Until recently, though, CDNs were focused simply on delivering content. First it was static content, then dynamic content and now much attention is being paid to application delivery. The point is that Web-enabled applications will face the same bottlenecks and performance problems that content faces when it traverses the Internet. CDNs say they can help solve those problems by pushing not just content closer to end users, but also the application processing that needs to be done.
In that vein, Akamai and IBM have announced Akamai EdgeComputing Powered by WebSphere. It's Akamai's first formal Web services offering. Akamai last year announced partnerships with both IBM and Microsoft to work on developing Web services-related technologies. Akamai is expected to introduce a service to push .Net processing out to the edge by year-end.

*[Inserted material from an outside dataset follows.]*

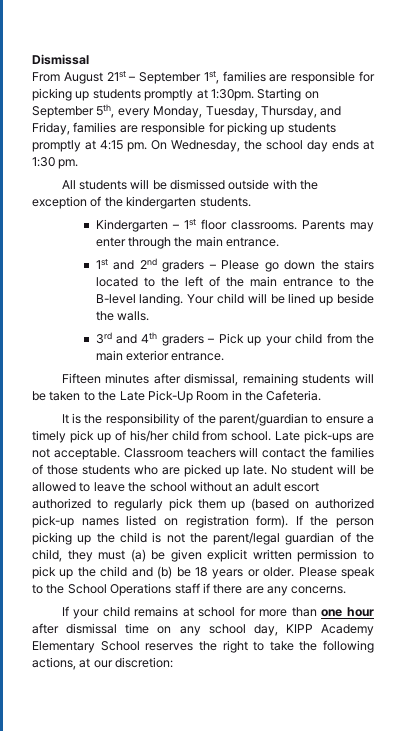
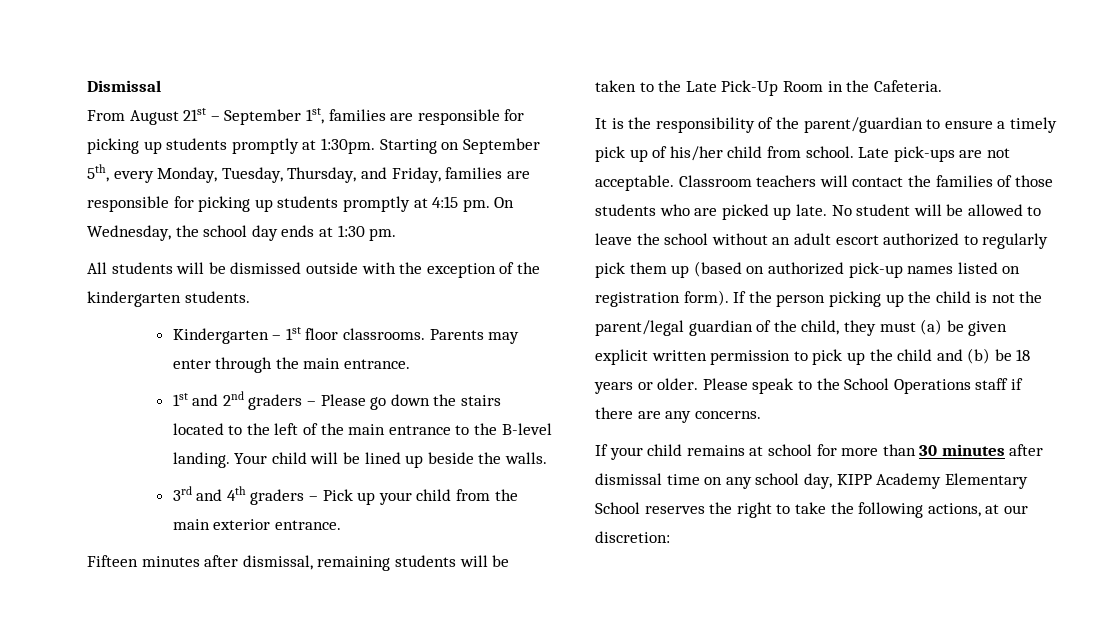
- If your child remains at school for more than one hour after dismissal time on any school day, KIPP Academy Elementary School reserves the right to take the following actions, at our discretion:
+ If your child remains at school for more than 30 minutes after dismissal time on any school day, KIPP Academy Elementary School reserves the right to take the following actions, at our discretion:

In the meantime, users can push their WebSphere-based applications out onto Akamai's network of thousands of edge servers. Java processing happens within Akamai's edge servers, reducing the strain on origin servers. Plus users get the benefits of a CDN, which intelligently routes traffic and ensures that content is accessed from the server closest to the end user.
Akamai EdgeComputing Powered by WebSphere is available now from both Akamai and IBM Global Services. Pricing wasn't released.
Ann Bednarz is associate news editor at Network World.